● **What you will do**
Among the lines of the data, copy those that hold "Circulante".

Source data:
+-------+
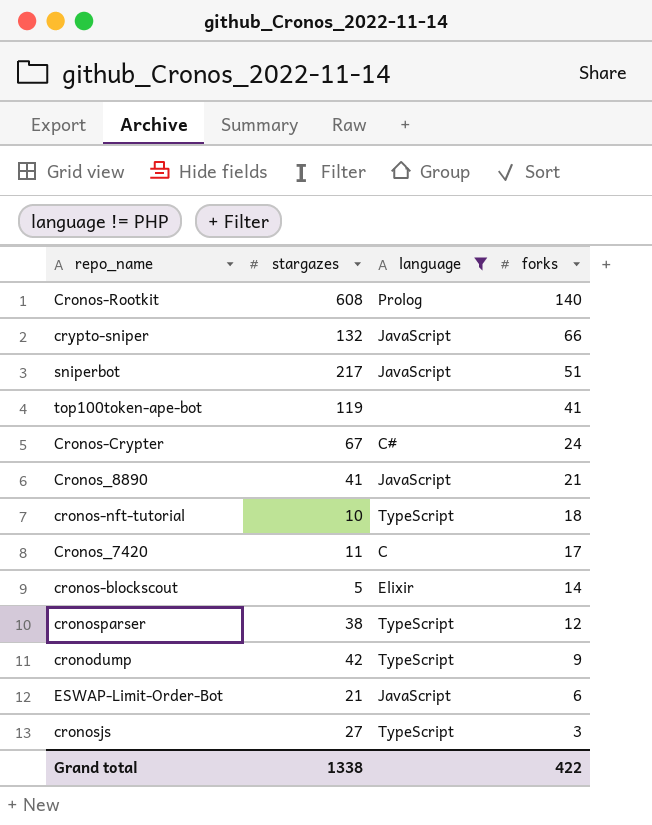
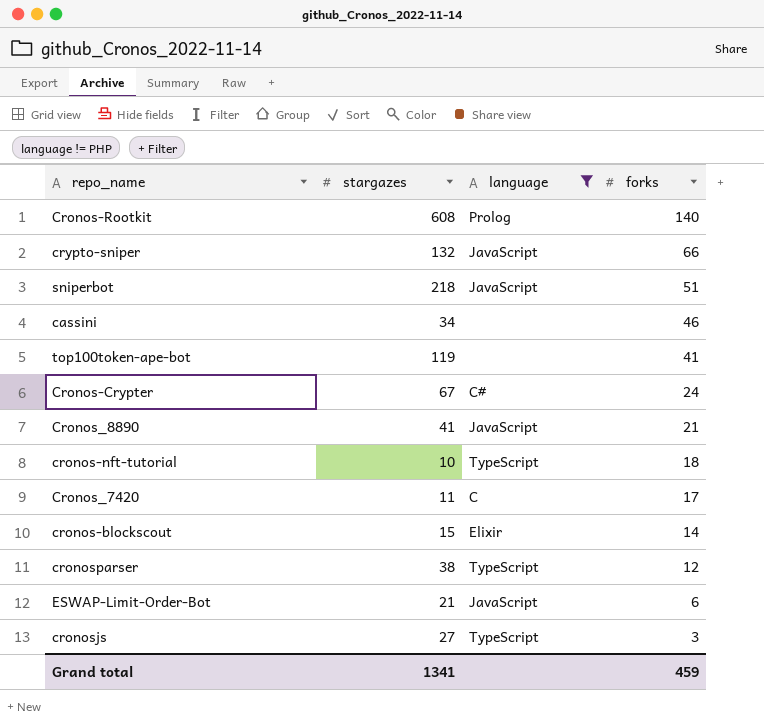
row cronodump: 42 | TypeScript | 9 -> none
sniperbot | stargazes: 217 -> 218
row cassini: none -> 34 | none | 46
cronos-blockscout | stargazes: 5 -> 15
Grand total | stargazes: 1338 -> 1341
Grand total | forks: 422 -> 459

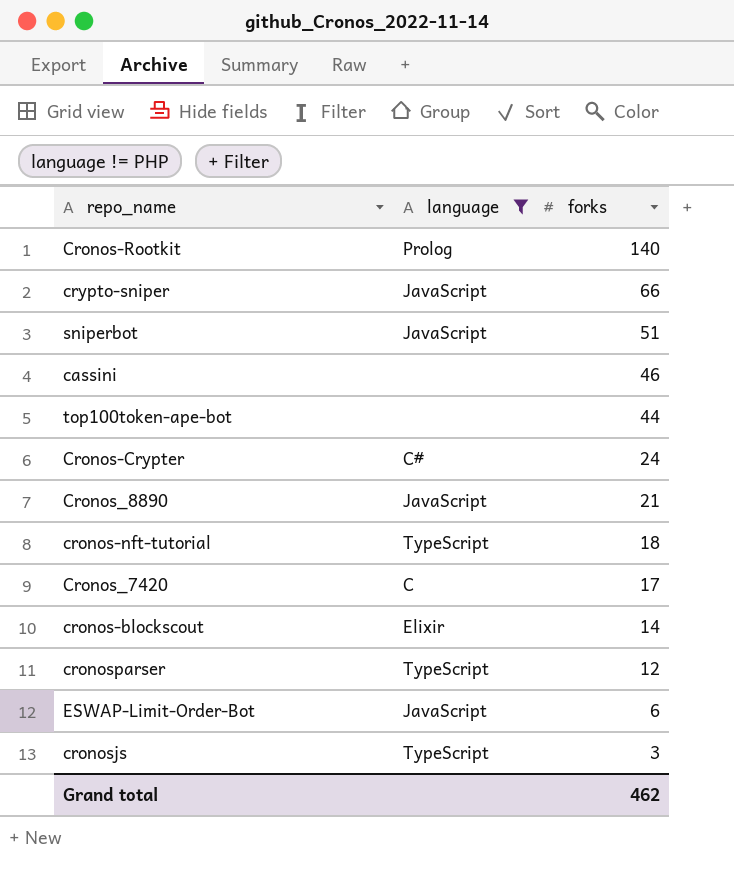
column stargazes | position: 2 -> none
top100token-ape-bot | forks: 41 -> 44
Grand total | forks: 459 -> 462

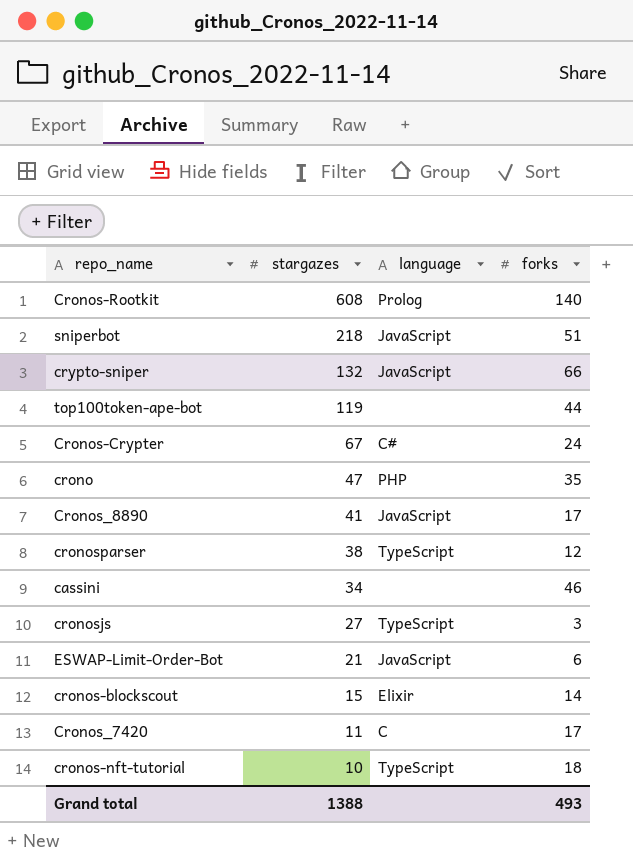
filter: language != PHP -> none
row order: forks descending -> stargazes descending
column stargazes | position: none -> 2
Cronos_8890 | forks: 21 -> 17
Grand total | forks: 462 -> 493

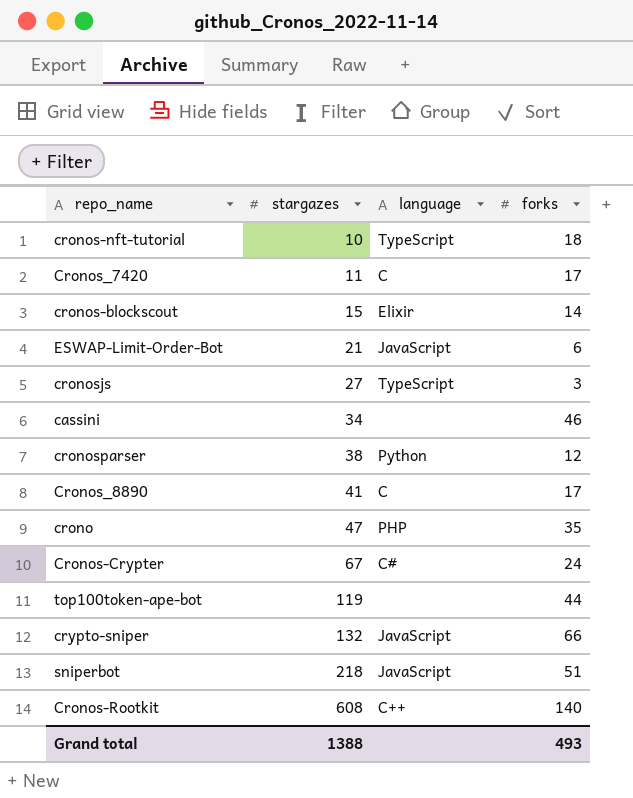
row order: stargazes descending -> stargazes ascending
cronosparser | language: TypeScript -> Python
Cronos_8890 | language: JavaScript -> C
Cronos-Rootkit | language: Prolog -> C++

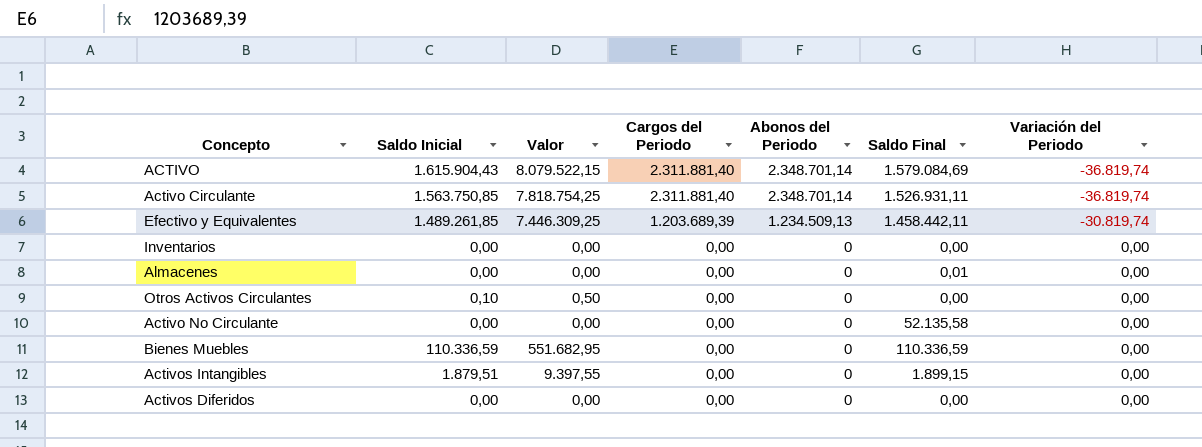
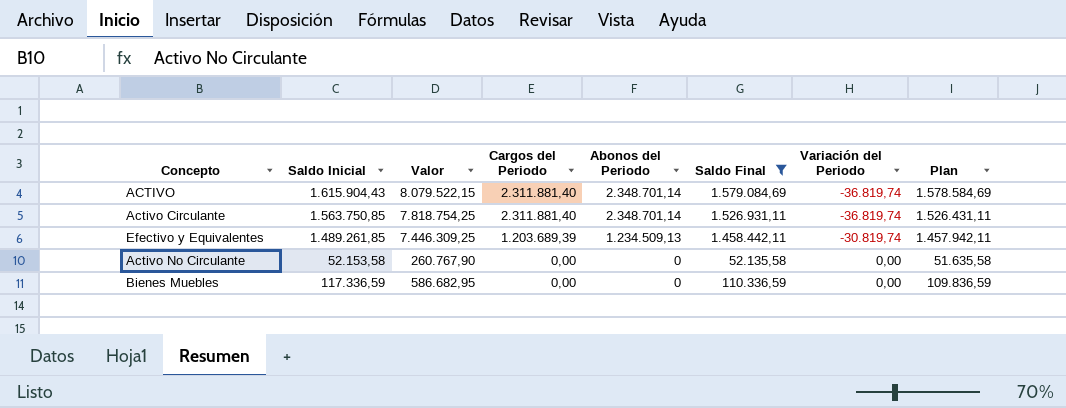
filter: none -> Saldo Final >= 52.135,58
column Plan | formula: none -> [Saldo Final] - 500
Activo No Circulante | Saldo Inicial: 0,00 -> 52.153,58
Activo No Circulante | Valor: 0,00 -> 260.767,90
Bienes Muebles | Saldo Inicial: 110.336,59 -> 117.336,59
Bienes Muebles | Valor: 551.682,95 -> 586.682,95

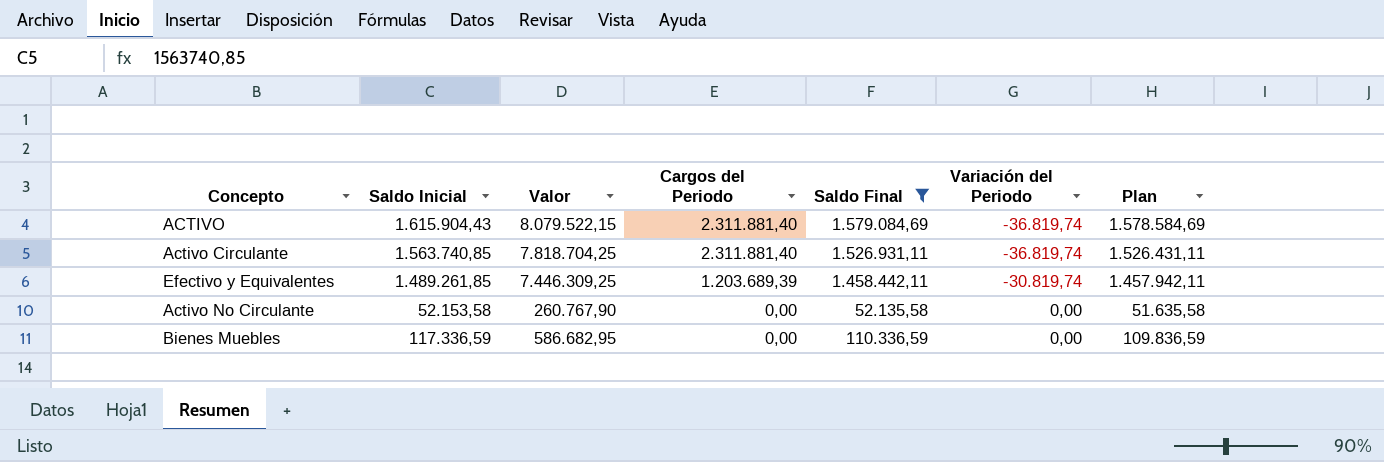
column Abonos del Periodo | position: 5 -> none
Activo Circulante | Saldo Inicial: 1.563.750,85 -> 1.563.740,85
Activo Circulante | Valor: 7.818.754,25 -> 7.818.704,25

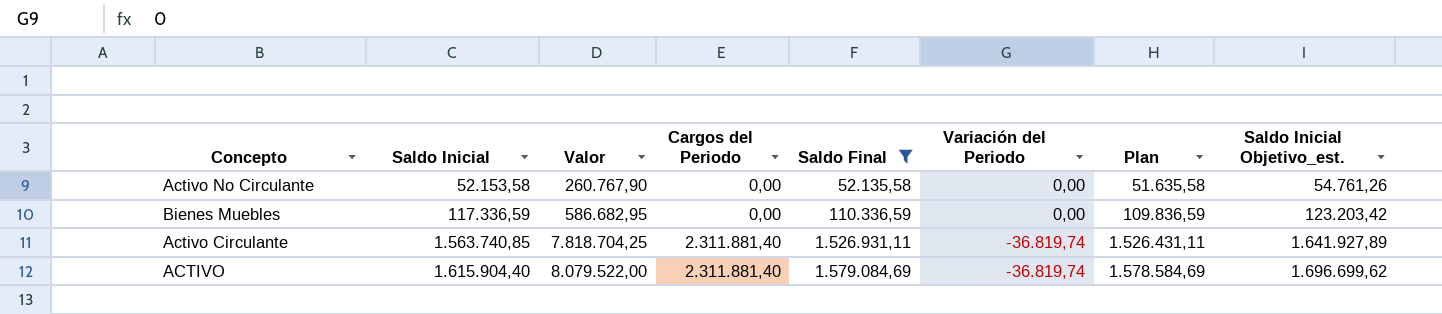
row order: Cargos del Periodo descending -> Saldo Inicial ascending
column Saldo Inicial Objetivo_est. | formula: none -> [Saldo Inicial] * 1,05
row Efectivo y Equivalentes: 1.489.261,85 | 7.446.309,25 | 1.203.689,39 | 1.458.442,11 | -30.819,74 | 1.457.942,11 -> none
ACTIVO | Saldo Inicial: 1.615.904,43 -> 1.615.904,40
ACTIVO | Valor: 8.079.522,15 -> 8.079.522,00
+-------+
● **Answer to the exercise**
Activo No Circulante | Saldo Inicial: 0,00 -> 52.153,58
Activo No Circulante | Valor: 0,00 -> 260.767,90
Activo Circulante | Saldo Inicial: 1.563.750,85 -> 1.563.740,85
Activo Circulante | Valor: 7.818.754,25 -> 7.818.704,25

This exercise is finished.